# Material shown:
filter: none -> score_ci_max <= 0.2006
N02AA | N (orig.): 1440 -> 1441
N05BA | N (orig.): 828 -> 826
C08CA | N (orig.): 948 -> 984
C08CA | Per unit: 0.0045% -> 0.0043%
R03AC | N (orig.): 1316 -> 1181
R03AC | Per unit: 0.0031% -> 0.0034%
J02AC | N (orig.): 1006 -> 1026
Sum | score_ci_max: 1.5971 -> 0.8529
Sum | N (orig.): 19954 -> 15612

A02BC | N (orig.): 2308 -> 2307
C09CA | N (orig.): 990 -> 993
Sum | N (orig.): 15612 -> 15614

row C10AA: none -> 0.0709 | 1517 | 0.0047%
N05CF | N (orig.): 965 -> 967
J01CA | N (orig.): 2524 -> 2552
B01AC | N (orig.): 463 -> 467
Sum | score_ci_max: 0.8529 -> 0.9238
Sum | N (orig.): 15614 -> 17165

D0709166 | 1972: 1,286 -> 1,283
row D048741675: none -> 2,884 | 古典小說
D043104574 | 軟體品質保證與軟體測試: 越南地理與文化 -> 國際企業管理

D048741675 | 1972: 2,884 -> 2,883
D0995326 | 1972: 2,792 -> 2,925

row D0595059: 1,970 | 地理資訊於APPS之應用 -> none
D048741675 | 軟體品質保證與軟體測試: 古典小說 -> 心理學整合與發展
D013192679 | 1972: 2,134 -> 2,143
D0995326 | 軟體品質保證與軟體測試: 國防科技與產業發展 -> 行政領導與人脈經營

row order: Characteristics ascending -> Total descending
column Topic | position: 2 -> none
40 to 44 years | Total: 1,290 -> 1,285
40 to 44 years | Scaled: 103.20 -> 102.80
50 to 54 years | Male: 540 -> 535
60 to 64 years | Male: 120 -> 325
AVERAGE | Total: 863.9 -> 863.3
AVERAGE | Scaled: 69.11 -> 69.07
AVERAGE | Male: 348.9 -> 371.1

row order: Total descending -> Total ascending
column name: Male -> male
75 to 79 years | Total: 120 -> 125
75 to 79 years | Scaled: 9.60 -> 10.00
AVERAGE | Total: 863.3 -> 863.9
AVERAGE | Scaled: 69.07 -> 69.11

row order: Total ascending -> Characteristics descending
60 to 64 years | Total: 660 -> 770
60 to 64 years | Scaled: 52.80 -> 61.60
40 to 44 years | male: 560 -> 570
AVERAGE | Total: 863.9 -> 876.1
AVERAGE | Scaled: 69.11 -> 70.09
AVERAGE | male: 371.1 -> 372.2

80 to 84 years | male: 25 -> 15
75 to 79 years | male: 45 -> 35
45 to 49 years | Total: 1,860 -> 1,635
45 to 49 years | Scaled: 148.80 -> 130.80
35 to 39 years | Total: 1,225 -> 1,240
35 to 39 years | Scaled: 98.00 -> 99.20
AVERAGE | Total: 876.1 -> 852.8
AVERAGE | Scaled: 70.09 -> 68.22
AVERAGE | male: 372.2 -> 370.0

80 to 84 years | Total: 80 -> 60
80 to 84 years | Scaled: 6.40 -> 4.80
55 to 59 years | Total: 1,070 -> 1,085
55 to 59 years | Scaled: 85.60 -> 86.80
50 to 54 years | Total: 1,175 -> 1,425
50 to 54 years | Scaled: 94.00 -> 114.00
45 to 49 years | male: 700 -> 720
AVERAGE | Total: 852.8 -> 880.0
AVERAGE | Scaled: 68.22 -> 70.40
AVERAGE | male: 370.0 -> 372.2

# Problem to solve:
Retype the listing in full, keeping every word as it appears.

# Problem solution:
filter: none -> score_ci_max <= 0.2006
N02AA | N (orig.): 1440 -> 1441
N05BA | N (orig.): 828 -> 826
C08CA | N (orig.): 948 -> 984
C08CA | Per unit: 0.0045% -> 0.0043%
R03AC | N (orig.): 1316 -> 1181
R03AC | Per unit: 0.0031% -> 0.0034%
J02AC | N (orig.): 1006 -> 1026
Sum | score_ci_max: 1.5971 -> 0.8529
Sum | N (orig.): 19954 -> 15612

A02BC | N (orig.): 2308 -> 2307
C09CA | N (orig.): 990 -> 993
Sum | N (orig.): 15612 -> 15614

row C10AA: none -> 0.0709 | 1517 | 0.0047%
N05CF | N (orig.): 965 -> 967
J01CA | N (orig.): 2524 -> 2552
B01AC | N (orig.): 463 -> 467
Sum | score_ci_max: 0.8529 -> 0.9238
Sum | N (orig.): 15614 -> 17165

D0709166 | 1972: 1,286 -> 1,283
row D048741675: none -> 2,884 | 古典小說
D043104574 | 軟體品質保證與軟體測試: 越南地理與文化 -> 國際企業管理

D048741675 | 1972: 2,884 -> 2,883
D0995326 | 1972: 2,792 -> 2,925

row D0595059: 1,970 | 地理資訊於APPS之應用 -> none
D048741675 | 軟體品質保證與軟體測試: 古典小說 -> 心理學整合與發展
D013192679 | 1972: 2,134 -> 2,143
D0995326 | 軟體品質保證與軟體測試: 國防科技與產業發展 -> 行政領導與人脈經營

row order: Characteristics ascending -> Total descending
column Topic | position: 2 -> none
40 to 44 years | Total: 1,290 -> 1,285
40 to 44 years | Scaled: 103.20 -> 102.80
50 to 54 years | Male: 540 -> 535
60 to 64 years | Male: 120 -> 325
AVERAGE | Total: 863.9 -> 863.3
AVERAGE | Scaled: 69.11 -> 69.07
AVERAGE | Male: 348.9 -> 371.1

row order: Total descending -> Total ascending
column name: Male -> male
75 to 79 years | Total: 120 -> 125
75 to 79 years | Scaled: 9.60 -> 10.00
AVERAGE | Total: 863.3 -> 863.9
AVERAGE | Scaled: 69.07 -> 69.11

row order: Total ascending -> Characteristics descending
60 to 64 years | Total: 660 -> 770
60 to 64 years | Scaled: 52.80 -> 61.60
40 to 44 years | male: 560 -> 570
AVERAGE | Total: 863.9 -> 876.1
AVERAGE | Scaled: 69.11 -> 70.09
AVERAGE | male: 371.1 -> 372.2

80 to 84 years | male: 25 -> 15
75 to 79 years | male: 45 -> 35
45 to 49 years | Total: 1,860 -> 1,635
45 to 49 years | Scaled: 148.80 -> 130.80
35 to 39 years | Total: 1,225 -> 1,240
35 to 39 years | Scaled: 98.00 -> 99.20
AVERAGE | Total: 876.1 -> 852.8
AVERAGE | Scaled: 70.09 -> 68.22
AVERAGE | male: 372.2 -> 370.0

80 to 84 years | Total: 80 -> 60
80 to 84 years | Scaled: 6.40 -> 4.80
55 to 59 years | Total: 1,070 -> 1,085
55 to 59 years | Scaled: 85.60 -> 86.80
50 to 54 years | Total: 1,175 -> 1,425
50 to 54 years | Scaled: 94.00 -> 114.00
45 to 49 years | male: 700 -> 720
AVERAGE | Total: 852.8 -> 880.0
AVERAGE | Scaled: 68.22 -> 70.40
AVERAGE | male: 370.0 -> 372.2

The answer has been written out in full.